Onesti fuorilegge, il vecchio Dylan inquieta Pechino
Come si dice in cinese «La morte solitaria di Hattie Carroll»? Bob Dylan ha cantato ieri per la prima volta a Pechino e qualcuno ancora s’interroga sull’opportunità, per un signore che cinquant’anni fa scrisse canzoni cosiddette di protesta, di esibirsi in un Paese autoritario. Il menestrello di Duluth si è trovato di fronte un pubblico giovane, tra i 20 e i 30 anni: ha suonato per due ore al Gymnasium, dopo che il tour dello scorso anno era stato annullato dalle autorità cinesi, secondo alcuni per ragioni economiche, secondo altri per motivi politici. Una carrellata dei suoi successi più famosi, da “Like a Rolling Stone” a “Forever Young” e “All Along the Watchtower”.

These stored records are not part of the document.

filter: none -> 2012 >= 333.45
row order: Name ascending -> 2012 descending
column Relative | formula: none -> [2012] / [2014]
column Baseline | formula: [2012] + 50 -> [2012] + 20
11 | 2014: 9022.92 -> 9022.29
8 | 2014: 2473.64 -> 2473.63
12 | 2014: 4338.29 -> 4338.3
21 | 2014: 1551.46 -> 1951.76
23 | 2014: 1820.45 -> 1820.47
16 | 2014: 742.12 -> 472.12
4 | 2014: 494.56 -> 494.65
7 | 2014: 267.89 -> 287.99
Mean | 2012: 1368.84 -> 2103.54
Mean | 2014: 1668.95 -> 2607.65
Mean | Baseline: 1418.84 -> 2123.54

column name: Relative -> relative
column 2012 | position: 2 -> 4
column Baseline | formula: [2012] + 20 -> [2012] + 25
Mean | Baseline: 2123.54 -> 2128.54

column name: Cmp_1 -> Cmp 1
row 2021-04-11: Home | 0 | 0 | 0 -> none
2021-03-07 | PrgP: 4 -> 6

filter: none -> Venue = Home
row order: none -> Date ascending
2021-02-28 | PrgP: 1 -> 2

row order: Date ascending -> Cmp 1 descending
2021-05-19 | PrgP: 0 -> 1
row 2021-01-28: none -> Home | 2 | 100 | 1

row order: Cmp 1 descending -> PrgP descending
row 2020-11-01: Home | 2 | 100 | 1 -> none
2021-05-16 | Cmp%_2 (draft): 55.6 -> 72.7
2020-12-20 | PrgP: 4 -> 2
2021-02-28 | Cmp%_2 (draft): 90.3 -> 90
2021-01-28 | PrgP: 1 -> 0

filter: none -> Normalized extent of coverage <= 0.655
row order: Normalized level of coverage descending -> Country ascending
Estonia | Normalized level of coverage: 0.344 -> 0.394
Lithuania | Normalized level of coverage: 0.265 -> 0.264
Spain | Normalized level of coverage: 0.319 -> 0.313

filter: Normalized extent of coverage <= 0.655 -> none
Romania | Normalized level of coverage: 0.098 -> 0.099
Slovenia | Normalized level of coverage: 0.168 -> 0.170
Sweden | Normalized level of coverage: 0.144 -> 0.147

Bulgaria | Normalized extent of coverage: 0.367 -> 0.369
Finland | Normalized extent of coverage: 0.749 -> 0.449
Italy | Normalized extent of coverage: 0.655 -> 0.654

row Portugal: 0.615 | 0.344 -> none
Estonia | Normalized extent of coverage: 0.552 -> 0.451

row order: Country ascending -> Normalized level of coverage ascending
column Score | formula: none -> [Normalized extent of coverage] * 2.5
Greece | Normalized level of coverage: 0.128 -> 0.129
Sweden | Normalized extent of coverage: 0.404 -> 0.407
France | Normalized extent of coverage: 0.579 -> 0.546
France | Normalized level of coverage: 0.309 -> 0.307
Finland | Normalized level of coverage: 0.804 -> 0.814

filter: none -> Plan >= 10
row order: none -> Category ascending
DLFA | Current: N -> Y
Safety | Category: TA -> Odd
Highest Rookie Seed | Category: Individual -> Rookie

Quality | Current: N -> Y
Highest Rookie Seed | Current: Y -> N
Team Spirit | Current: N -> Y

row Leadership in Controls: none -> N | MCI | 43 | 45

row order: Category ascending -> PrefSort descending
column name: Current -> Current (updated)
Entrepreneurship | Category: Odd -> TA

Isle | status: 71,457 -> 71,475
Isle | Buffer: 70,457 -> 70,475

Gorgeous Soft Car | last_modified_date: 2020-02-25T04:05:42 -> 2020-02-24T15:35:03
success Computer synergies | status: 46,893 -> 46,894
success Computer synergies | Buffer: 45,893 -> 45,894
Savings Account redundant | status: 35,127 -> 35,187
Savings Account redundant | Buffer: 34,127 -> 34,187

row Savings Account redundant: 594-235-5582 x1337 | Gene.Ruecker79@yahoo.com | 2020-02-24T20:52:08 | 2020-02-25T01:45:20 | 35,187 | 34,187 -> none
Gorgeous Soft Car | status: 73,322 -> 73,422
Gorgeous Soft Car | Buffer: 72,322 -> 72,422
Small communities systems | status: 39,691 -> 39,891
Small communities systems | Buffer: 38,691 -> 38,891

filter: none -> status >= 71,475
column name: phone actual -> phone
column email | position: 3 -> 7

Le autorità hanno dimostrato di temere la fama di protestatario del cantautore riempiendo il teatro di poliziotti in divisa e in borghese e distribuendo 2000 biglietti agli impiegati del ministero della cultura. Intanto, in Occidente cominciano le celebrazioni per il settantesimo compleanno, il 24 maggio prossimo, di chi ha accompagnato la vita della generazione dei baby boomers: e che con loro sta inconcepibilmente invecchiando. Hattie Carroll, la cameriera nera uccisa a bastonate a Baltimora nei primi Anni 60 da un giovinastro bianco, ricco e potente che scampò la galera o quasi, c’entra eccome: perché a Milano, la settimana scorsa, chi si fosse infilato in un’aula dell’Università Cattolica avrebbe visto tre illustri relatori, baby boomers anche loro, disquisire sotto un solenne crocefisso ligneo sul tema «Dylan e la giustizia»; e la canzone che Dylan dedicò a quel caso di cronaca serve, con “Hurricane” e a molte altre, a capire come la pensi il Bardo sull’argomento.
Riducendo all’osso, la sua visione resta improntata alla legge mosaica dell’occhio per occhio, dove alla giustizia retributiva viene attribuito un valore superiore rispetto a quella restituiva o di riconciliazione. Dunque, se l’assassino fosse marcito in carcere o fosse stato condannato alla pena capitale, la ferita della morte di Hattie non si sarebbe potuta considerare chiusa. I relatori erano il criminologo Adolfo Ceretti, il professore di letteratura italiana all’Università di Houston e dylanologo emerito Alessandro Carrera e il procuratore della Repubblica aggiunto al Tribunale di Milano Armando Spataro.
Tra acribia accademica e trasporto emotivo sono sfilati davanti a un pubblico misto di studenti engagé, avvocati in formazione permanente e inscimmiati a vari stadi di Sua Bobbità indizi sparsi dell’universo dylaniano: dall’influenza della kabbala nei saggi critici di Harold Bloom al concetto trotzkiano di rivoluzione permanente applicato alla vita amorosa fino all’etica dell’autenticità in Woody Guthrie. Senza trascurare, beninteso, il distico che ha fatto da motto, tratto da “Absolutely Sweet Marie”: un mantra sibillino che recita «per vivere fuori dalla legge bisogna essere onesti». Anche a New York si prepara un seminario, nella speranza che affratella tutti gli adepti del culto e cioè il Nobel per la Letteratura al ragazzo di Duluth. Tutto questo vi pare eccessivo? Sentite Carrera: «Mi avvicinano dylanisti in crisi: dobbiamo ancora seguirlo anche quando sbertuccia le proprie canzoni? E io mi sento come un confessore davanti al parrocchiano che ha perso la fede».
(Egle Santolini, “Dylan incanta Pechino: solo rock, niente politica”, da “La Stampa” del 7 aprile 2011, www.lastampa.it).